PLAINS TOWNSHIP — When you add a sunroom to your home, perhaps by enclosing a porch or some yard space, you can bring as much of the outdoors as you like into your living space.
Do you want lots of natural sunlight? The windows will let it shine in.
Are there times of day or seasons of the year when you’d like to tone down the light? Perhaps a strategically placed tinted window will shield you from the blinding rays of the setting sun.
“These are like sunglasses,” George Whibley from A & B Sunrooms and Remodel in Plains Township said, showing off window panes that offer ultraviolet protection while they cut down on glare.
Whibley, the general manager at A & B Sunrooms, is one of many vendors who plan to attend BIA’s Northeast PA Home Showcase, set for March 4-6 at the Mohegan Sun Hotel & Convention Center.

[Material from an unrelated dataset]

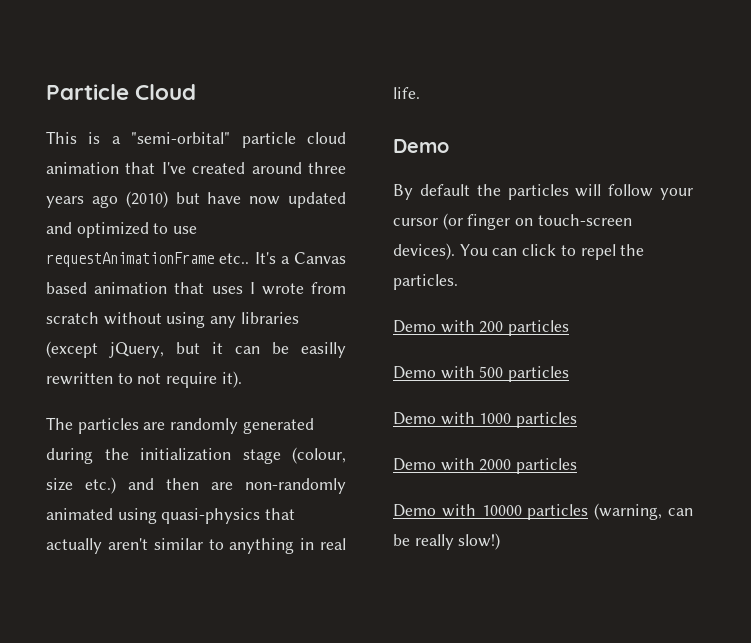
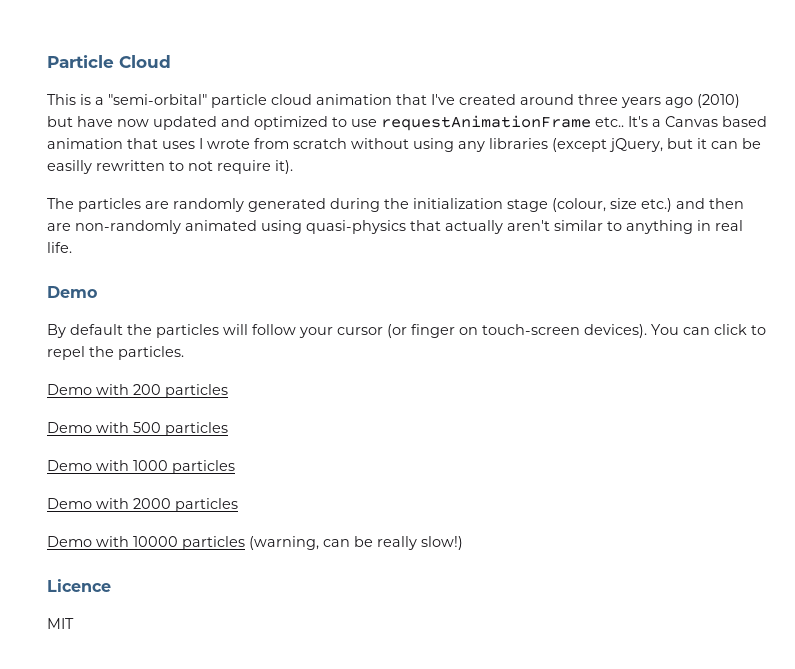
(501, 541) none -> [47,579,111,592] [47,618,74,629] // Licence // MIT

He’ll have plenty of sunroom options to show off, including impact-resistant glass, a flexible vinyl polymer you can use in place of glass and screens that seem to almost repair themselves.
“If you have grandchildren like I do,” he said, picking up a pen and jabbing at a demonstration-model window screen, “you know sometimes they poke at things.”
Sure enough, the pen had created a hole in the screen, big enough for a fly or mosquito to enter.
Rubbing his finger over the hole, Whibley said, “All you have to do is rub until you feel the heat, and it reverts to its original shape.”
People use sunrooms in all sorts of ways, Whibley said. “They can be dining areas, overflow areas, a getaway room, a cigar or smoking room, even a bird room.”
While some bird lovers might spend time in their sun room watching birds at a feeder outdoors, Whibley said, he knew of one person who used a bird room as a place for pet birds to fly around.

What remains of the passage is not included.